◆ What you have to do ◆
Could the data below be copied exactly, minus the pictures?

◆ Material provided ◆
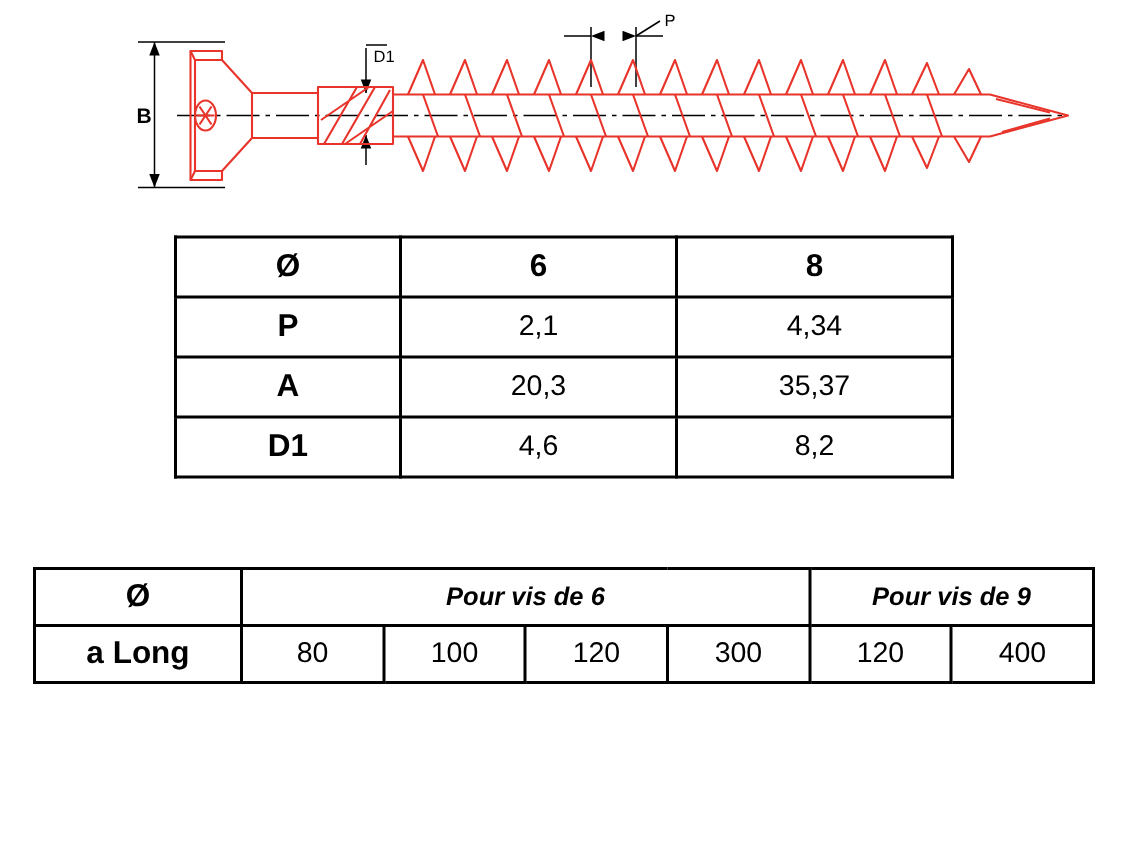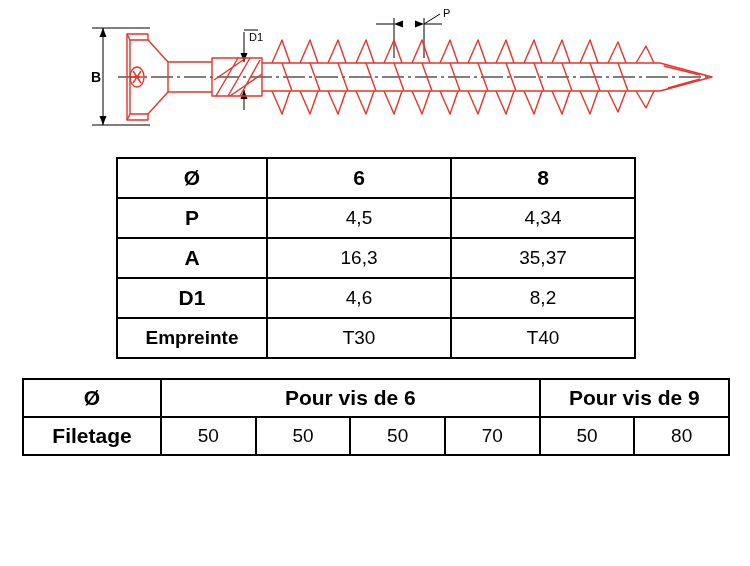--- a/index.html
+++ b/index.html
@@ -167,7 +167,7 @@
     </tr>
     <tr>
       <td class="lbl">P</td>
-      <td>4,5</td>
+      <td>2,1</td>
       <td>4,34</td>
     </tr>
     <tr>

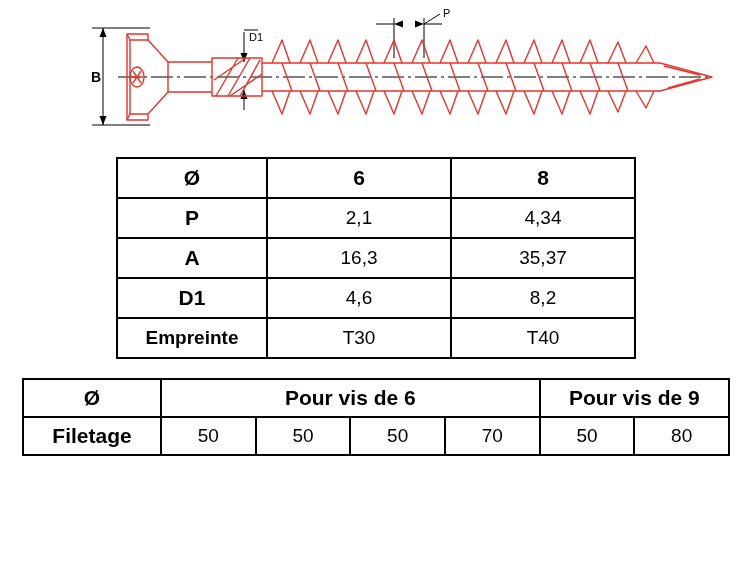--- a/index.html
+++ b/index.html
@@ -172,7 +172,7 @@
     </tr>
     <tr>
       <td class="lbl">A</td>
-      <td>16,3</td>
+      <td>20,3</td>
       <td>35,37</td>
     </tr>
     <tr>

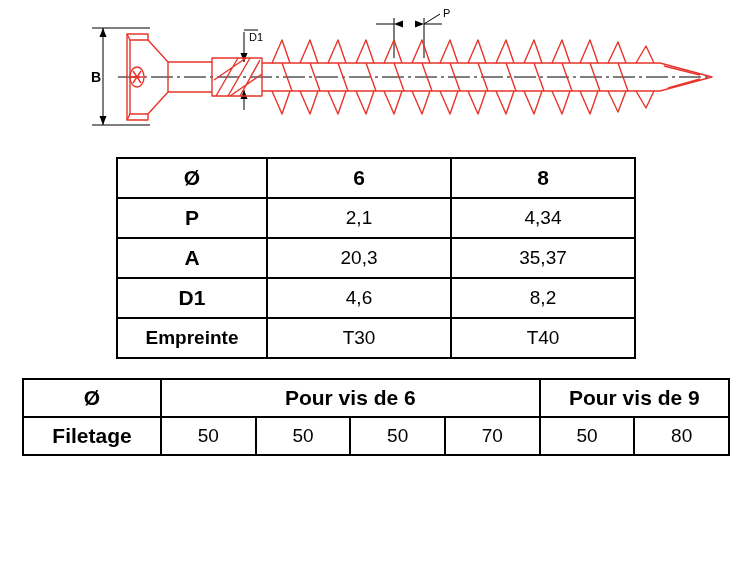--- a/index.html
+++ b/index.html
@@ -180,11 +180,6 @@
       <td>4,6</td>
       <td>8,2</td>
     </tr>
-    <tr>
-      <td class="lbl empreinte-lbl">Empreinte</td>
-      <td>T30</td>
-      <td>T40</td>
-    </tr>
   </tbody>
 </table>
 

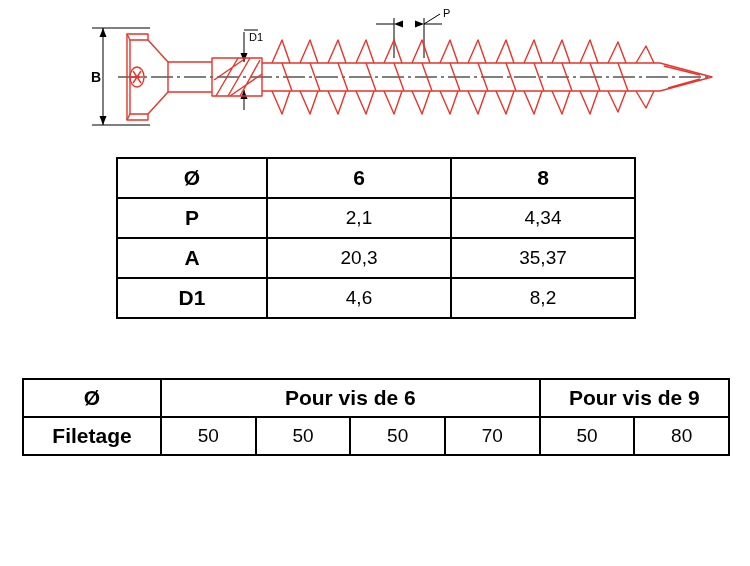--- a/index.html
+++ b/index.html
@@ -76,7 +76,8 @@
   }
   .table-len .grouphdr {
     font-weight: bold;
-    font-size: 21px;
+    font-size: 17px;
+    font-style: italic;
   }
   .table-len .c {
     width: 96px;

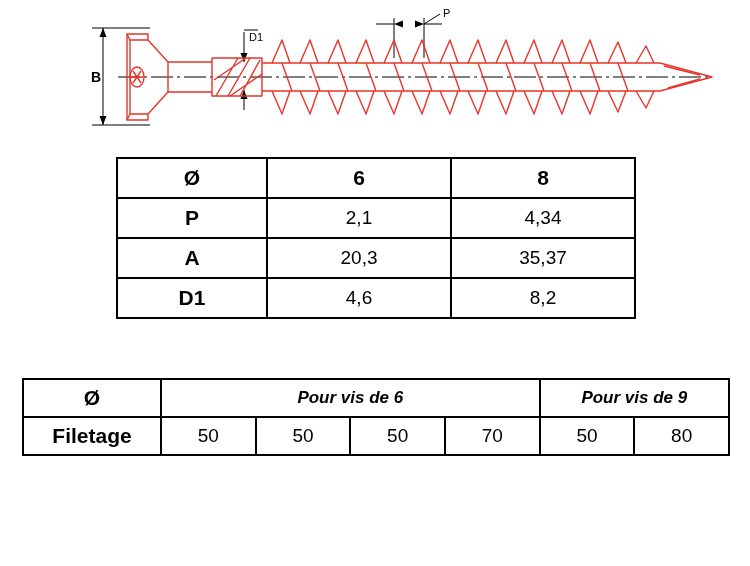--- a/index.html
+++ b/index.html
@@ -192,6 +192,15 @@
       <td class="grouphdr" colspan="2">Pour vis de 9</td>
     </tr>
     <tr>
+      <td class="rowlbl">a   Long</td>
+      <td class="c">80</td>
+      <td class="c">100</td>
+      <td class="c">120</td>
+      <td class="c">300</td>
+      <td class="c">120</td>
+      <td class="c">400</td>
+    </tr>
+    <tr>
       <td class="rowlbl">Filetage</td>
       <td class="c">50</td>
       <td class="c">50</td>

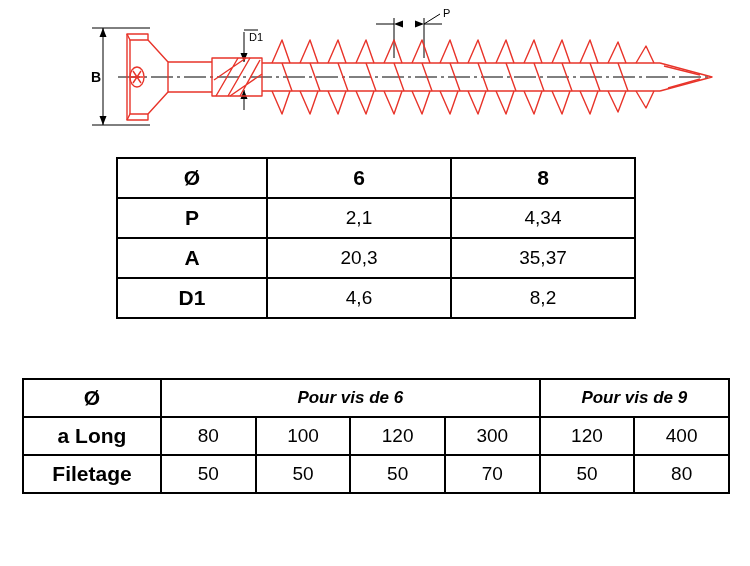--- a/index.html
+++ b/index.html
@@ -200,15 +200,6 @@
       <td class="c">120</td>
       <td class="c">400</td>
     </tr>
-    <tr>
-      <td class="rowlbl">Filetage</td>
-      <td class="c">50</td>
-      <td class="c">50</td>
-      <td class="c">50</td>
-      <td class="c">70</td>
-      <td class="c">50</td>
-      <td class="c">80</td>
-    </tr>
   </tbody>
 </table>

◆ Worked solution ◆
--- a/index.html
+++ b/index.html
@@ -167,7 +167,7 @@
     </tr>
     <tr>
       <td class="lbl">P</td>
-      <td>4,5</td>
+      <td>2,1</td>
       <td>4,34</td>
     </tr>
     <tr>

--- a/index.html
+++ b/index.html
@@ -172,7 +172,7 @@
     </tr>
     <tr>
       <td class="lbl">A</td>
-      <td>16,3</td>
+      <td>20,3</td>
       <td>35,37</td>
     </tr>
     <tr>

--- a/index.html
+++ b/index.html
@@ -180,11 +180,6 @@
       <td>4,6</td>
       <td>8,2</td>
     </tr>
-    <tr>
-      <td class="lbl empreinte-lbl">Empreinte</td>
-      <td>T30</td>
-      <td>T40</td>
-    </tr>
   </tbody>
 </table>
 

--- a/index.html
+++ b/index.html
@@ -76,7 +76,8 @@
   }
   .table-len .grouphdr {
     font-weight: bold;
-    font-size: 21px;
+    font-size: 17px;
+    font-style: italic;
   }
   .table-len .c {
     width: 96px;

--- a/index.html
+++ b/index.html
@@ -192,6 +192,15 @@
       <td class="grouphdr" colspan="2">Pour vis de 9</td>
     </tr>
     <tr>
+      <td class="rowlbl">a   Long</td>
+      <td class="c">80</td>
+      <td class="c">100</td>
+      <td class="c">120</td>
+      <td class="c">300</td>
+      <td class="c">120</td>
+      <td class="c">400</td>
+    </tr>
+    <tr>
       <td class="rowlbl">Filetage</td>
       <td class="c">50</td>
       <td class="c">50</td>

--- a/index.html
+++ b/index.html
@@ -200,15 +200,6 @@
       <td class="c">120</td>
       <td class="c">400</td>
     </tr>
-    <tr>
-      <td class="rowlbl">Filetage</td>
-      <td class="c">50</td>
-      <td class="c">50</td>
-      <td class="c">50</td>
-      <td class="c">70</td>
-      <td class="c">50</td>
-      <td class="c">80</td>
-    </tr>
   </tbody>
 </table>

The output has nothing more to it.